24 ottobre 2001 Beppe Savary: «Il rogo nel Gottardo? Una situazione da forno crematorio»

Di Paolo Beretta

24.10.2021

Alle 9.39 della mattina del 24 ottobre 2001 due camion si scontrano a poco più di un chilometro dall'entrata ticinese della galleria del San Gottardo. Un camionista ubriaco, da poco entrato nel tunnel, ha invaso la corsia opposta provocando il frontale. Nell'incidente sono morte 11 persone.
Alle 9.39 della mattina del 24 ottobre 2001 due camion si scontrano a poco più di un chilometro dall'entrata ticinese della galleria del San Gottardo.

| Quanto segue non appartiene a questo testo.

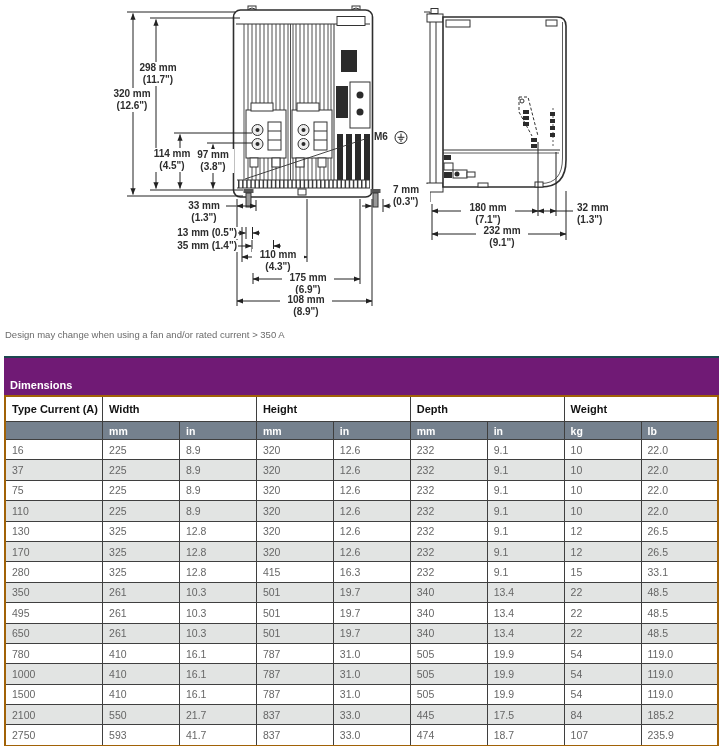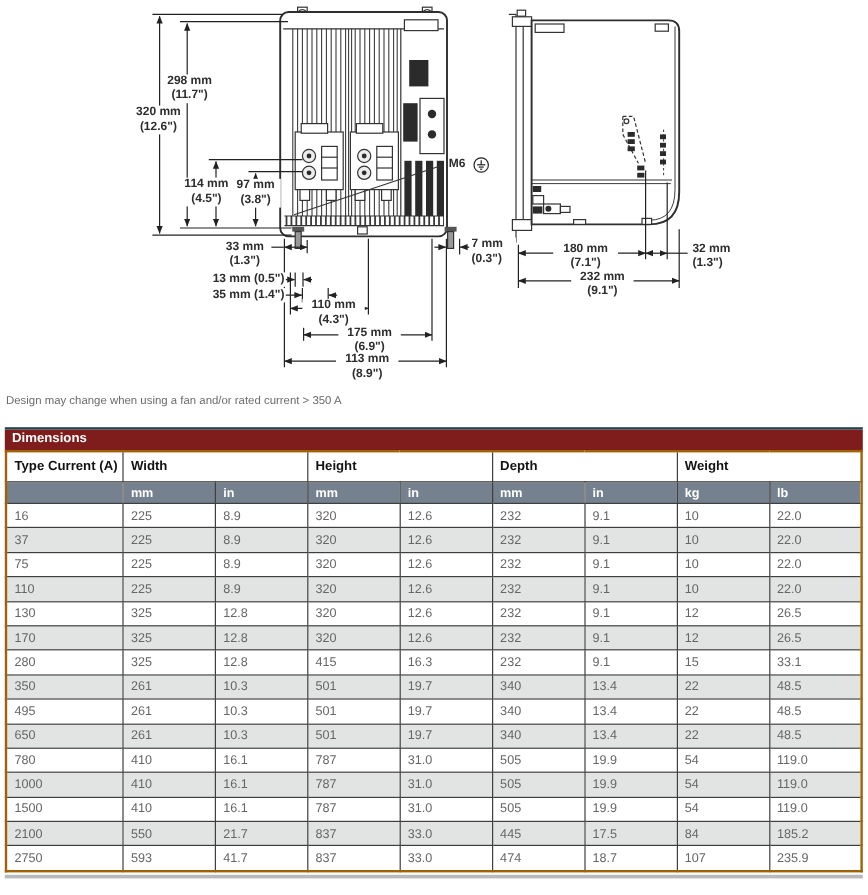"7 mm" div.dim-label { top: 198px -> 184px }
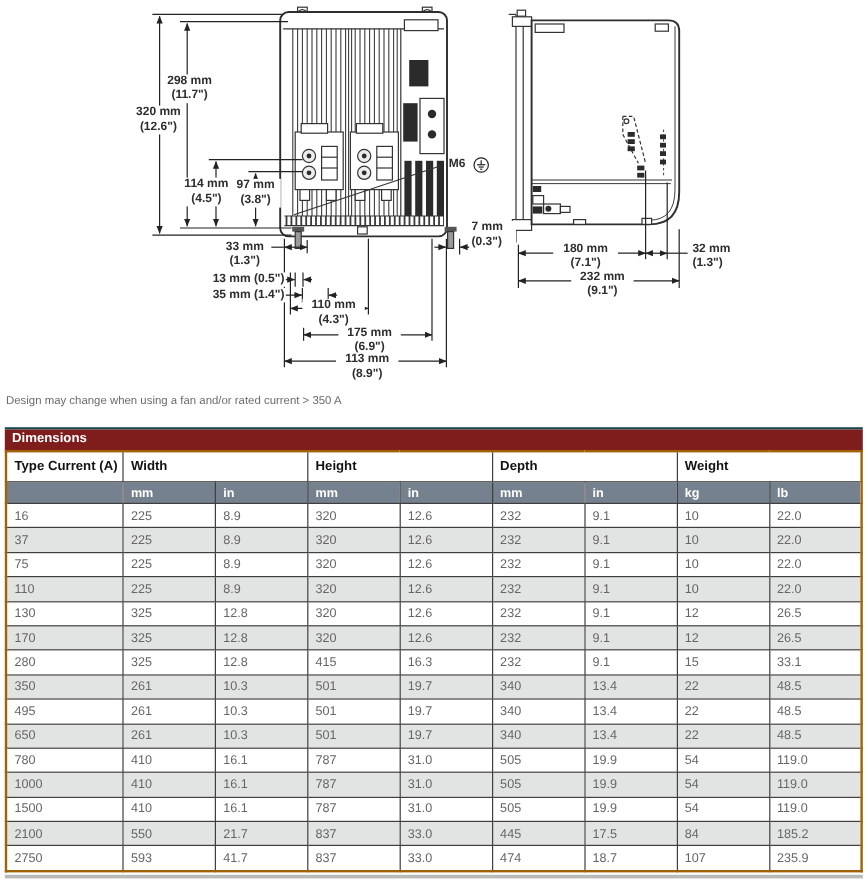"113 mm" div { text: 113 -> 108 }
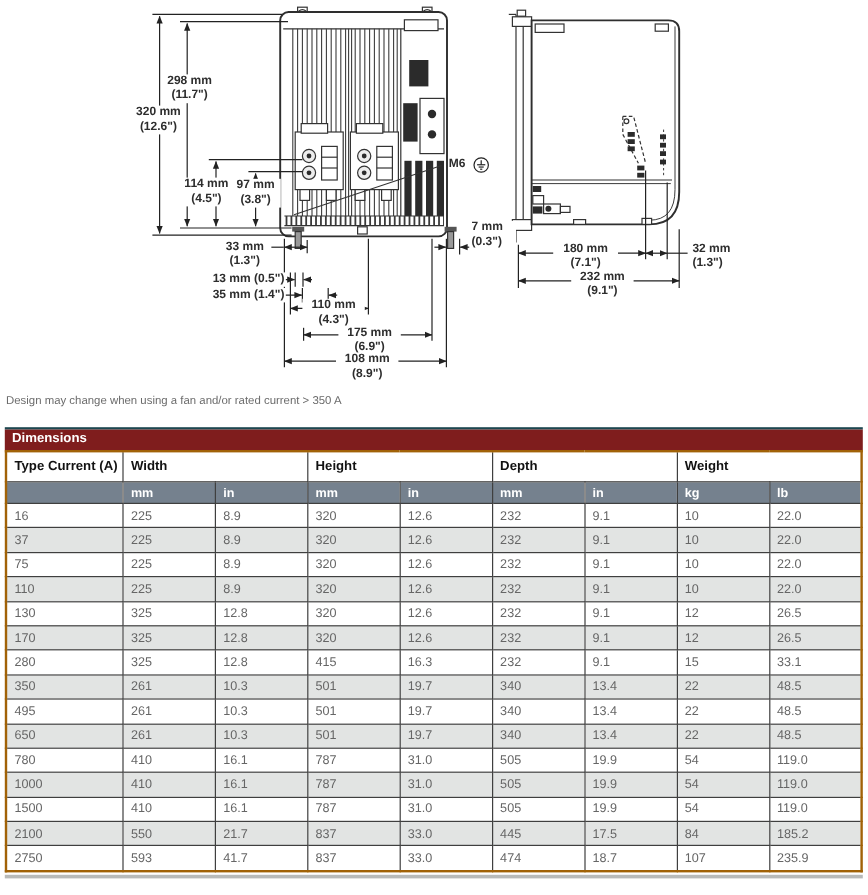"Dimensions" .band { background: #7f1d1d -> #701a75; padding: 1px 6px 4px 6px -> 21px 6px 4px 6px }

Un camionista ubriaco, da poco entrato nel tunnel, ha invaso la corsia opposta provocando il frontale. Nell'incidente sono morte 11 persone.
KEYSTONE

Pioniere della medicina d’urgenza in Svizzera e in Ticino, 20 anni fa è stato tra i primi medici sul posto per il rogo nel tunnel del San Gottardo, costato la vita a 11 persone. Il Dr. med. Beppe Savary-Borioli ci spiega come si sono organizzate le operazioni di soccorso quel 24 ottobre, ci indica perché un incendio in galleria è la situazione più pericolosa e come affrontarla.

Di Paolo Beretta

Dottor Savary, si ricorda dove era quando è avvenuto l’incidente nel Gottardo?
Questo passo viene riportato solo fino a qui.